*** Provided data Section Begins ***

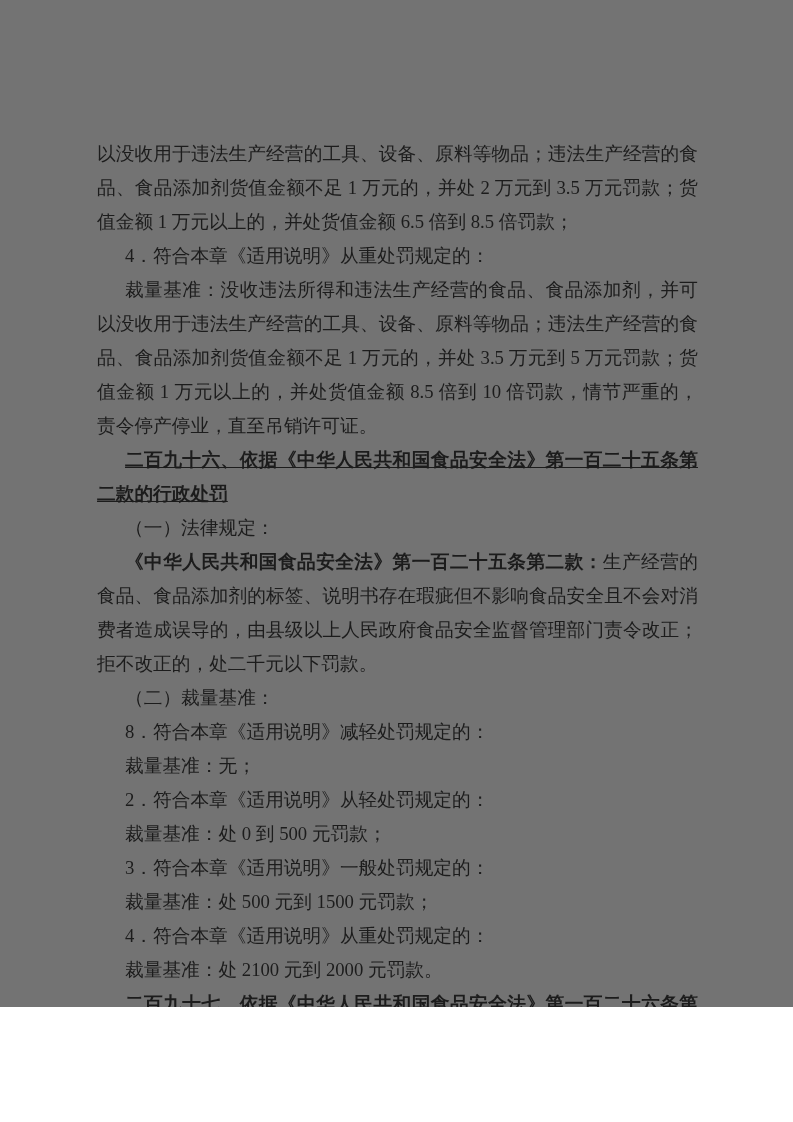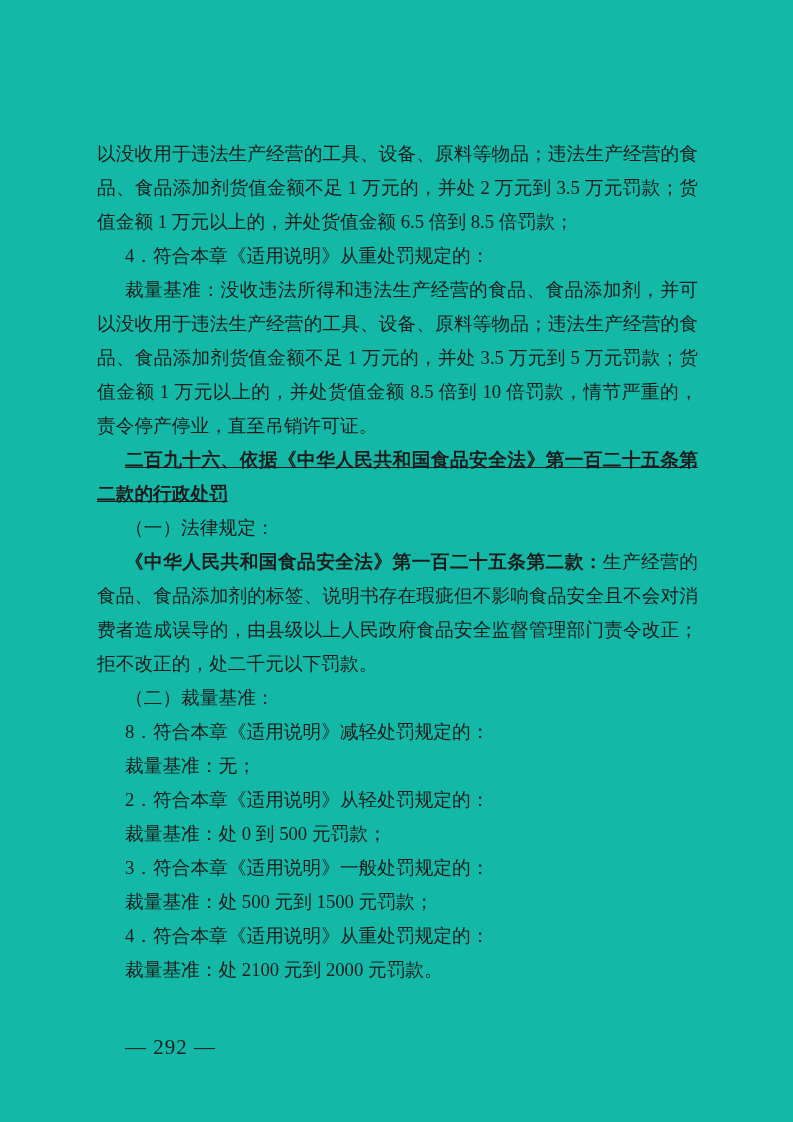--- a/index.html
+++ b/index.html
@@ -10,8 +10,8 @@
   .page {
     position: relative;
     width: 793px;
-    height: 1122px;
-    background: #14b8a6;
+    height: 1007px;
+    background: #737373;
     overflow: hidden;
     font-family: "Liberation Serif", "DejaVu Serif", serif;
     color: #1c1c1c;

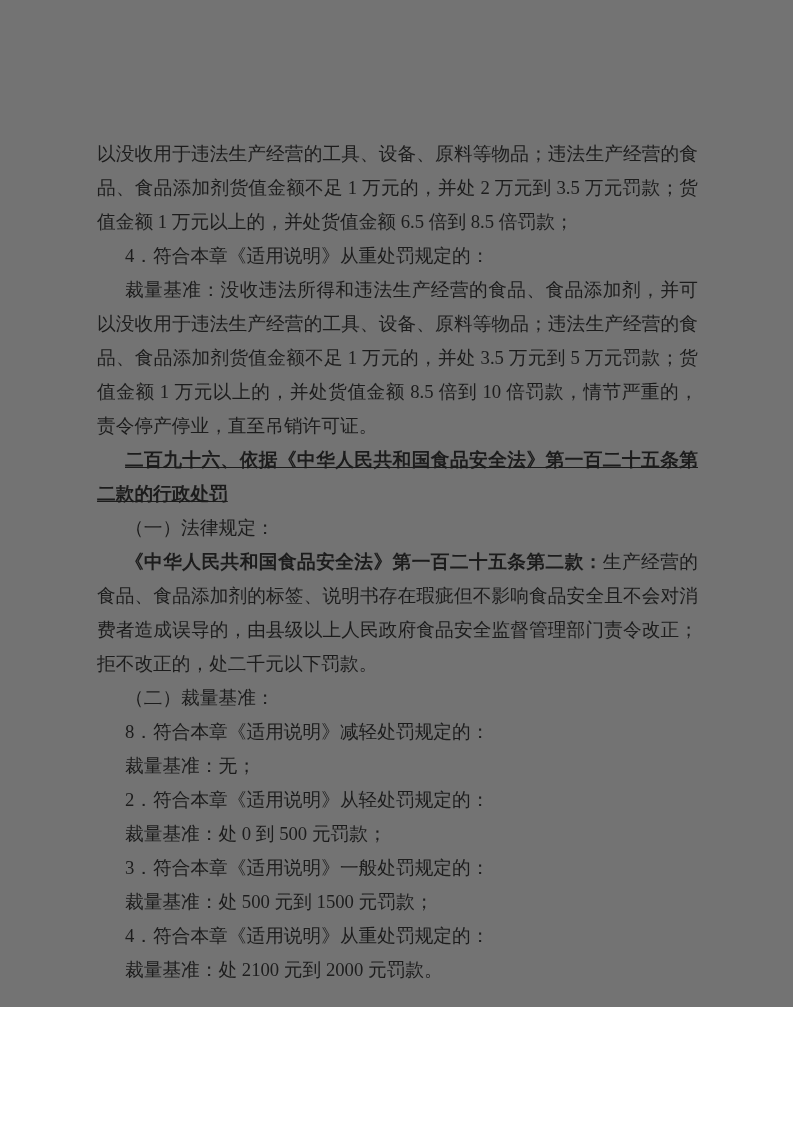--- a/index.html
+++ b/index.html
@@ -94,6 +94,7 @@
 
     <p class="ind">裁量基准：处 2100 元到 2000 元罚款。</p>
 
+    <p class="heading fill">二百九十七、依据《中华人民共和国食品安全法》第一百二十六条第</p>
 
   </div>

*** Provided data Section Ends ***
*** Provided data Section Begins ***

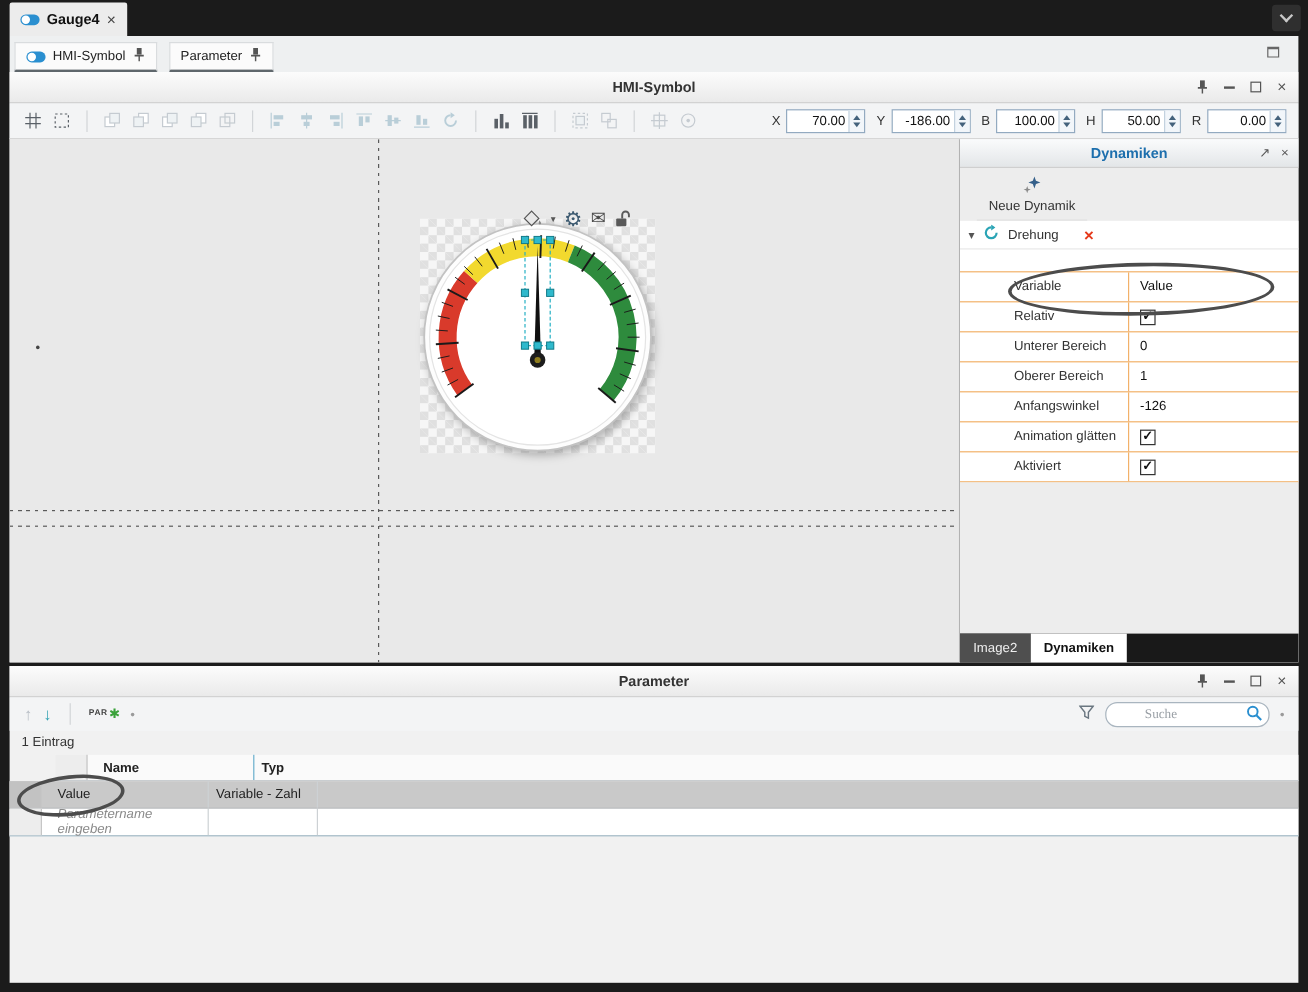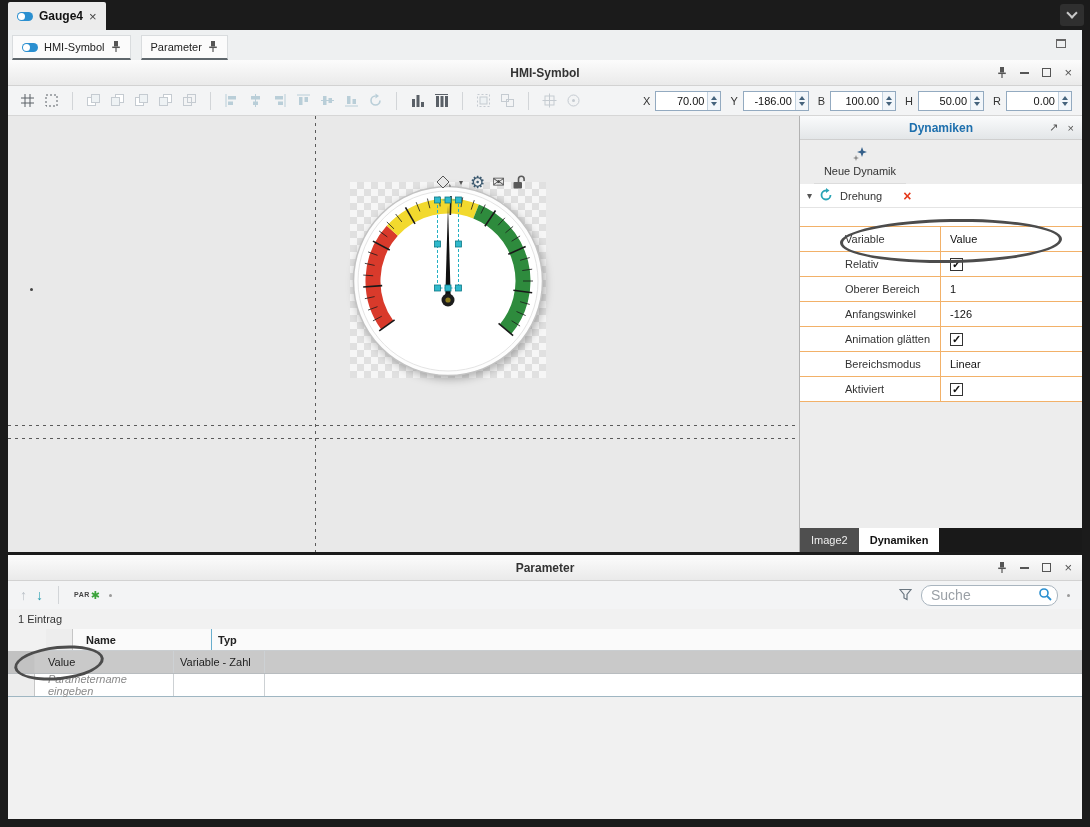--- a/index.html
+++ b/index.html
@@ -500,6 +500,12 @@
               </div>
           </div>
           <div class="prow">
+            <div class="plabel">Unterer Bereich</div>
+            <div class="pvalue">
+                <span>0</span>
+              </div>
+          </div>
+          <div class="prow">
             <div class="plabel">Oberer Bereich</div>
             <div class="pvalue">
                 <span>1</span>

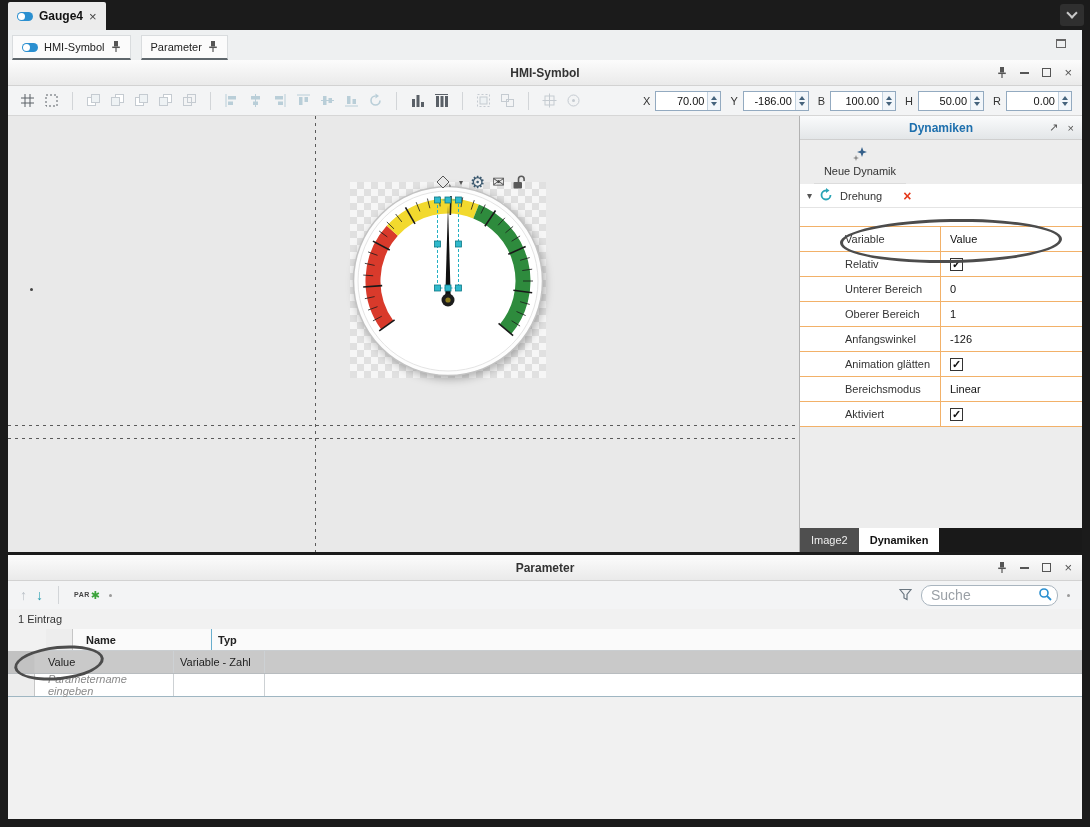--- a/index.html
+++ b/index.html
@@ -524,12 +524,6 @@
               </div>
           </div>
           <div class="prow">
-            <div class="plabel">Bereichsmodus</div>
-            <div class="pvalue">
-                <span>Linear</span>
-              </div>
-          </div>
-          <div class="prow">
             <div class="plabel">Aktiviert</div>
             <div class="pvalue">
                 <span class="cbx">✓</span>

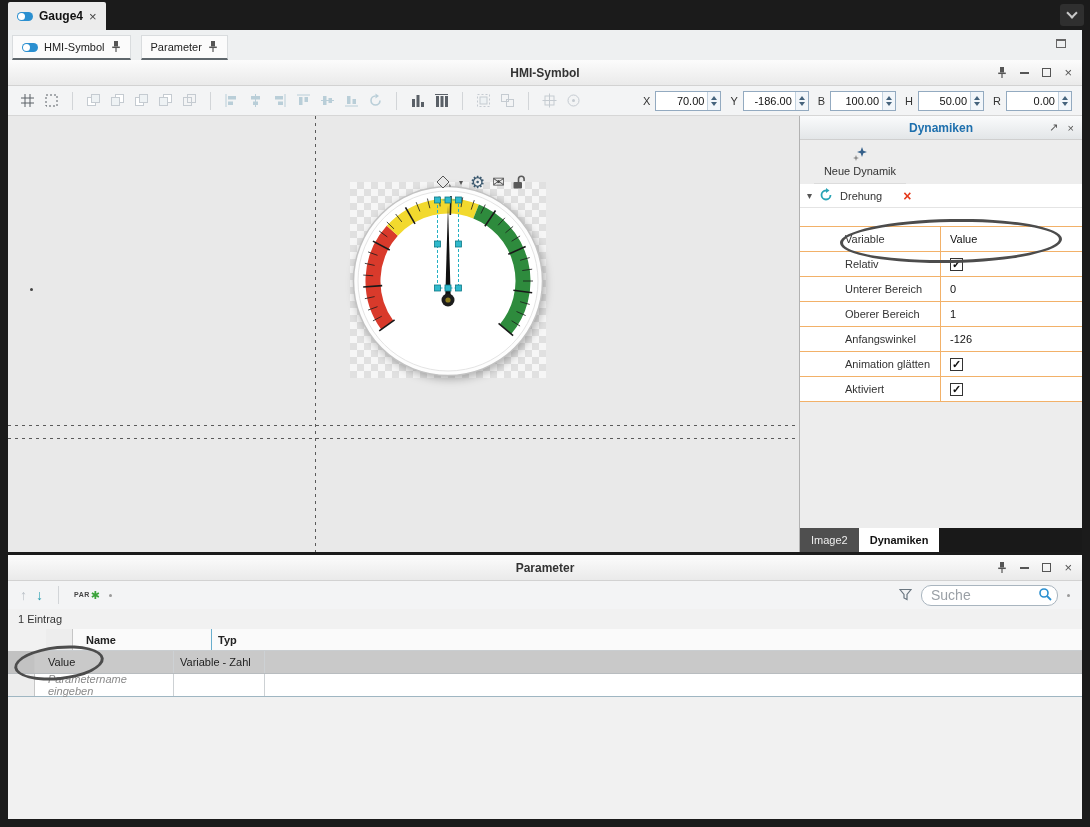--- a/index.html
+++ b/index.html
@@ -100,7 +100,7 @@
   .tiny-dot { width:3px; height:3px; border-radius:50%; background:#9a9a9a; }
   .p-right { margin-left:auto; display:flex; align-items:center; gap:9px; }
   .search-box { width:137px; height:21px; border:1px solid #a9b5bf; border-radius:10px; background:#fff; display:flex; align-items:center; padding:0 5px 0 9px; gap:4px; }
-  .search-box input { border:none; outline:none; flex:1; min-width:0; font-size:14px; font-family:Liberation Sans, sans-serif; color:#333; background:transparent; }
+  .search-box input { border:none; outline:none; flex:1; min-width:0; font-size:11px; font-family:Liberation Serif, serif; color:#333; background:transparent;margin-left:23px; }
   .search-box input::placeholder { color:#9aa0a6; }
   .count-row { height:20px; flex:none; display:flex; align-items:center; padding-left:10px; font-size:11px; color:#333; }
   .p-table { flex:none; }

*** Provided data Section Ends ***

Requirement: Copy each line above that has the word "height".

Answer space:
-    height: 1122px;
+    height: 1007px;
   .tiny-dot { width:3px; height:3px; border-radius:50%; background:#9a9a9a; }
   .search-box { width:137px; height:21px; border:1px solid #a9b5bf; border-radius:10px; background:#fff; display:flex; align-items:center; padding:0 5px 0 9px; gap:4px; }
   .count-row { height:20px; flex:none; display:flex; align-items:center; padding-left:10px; font-size:11px; color:#333; }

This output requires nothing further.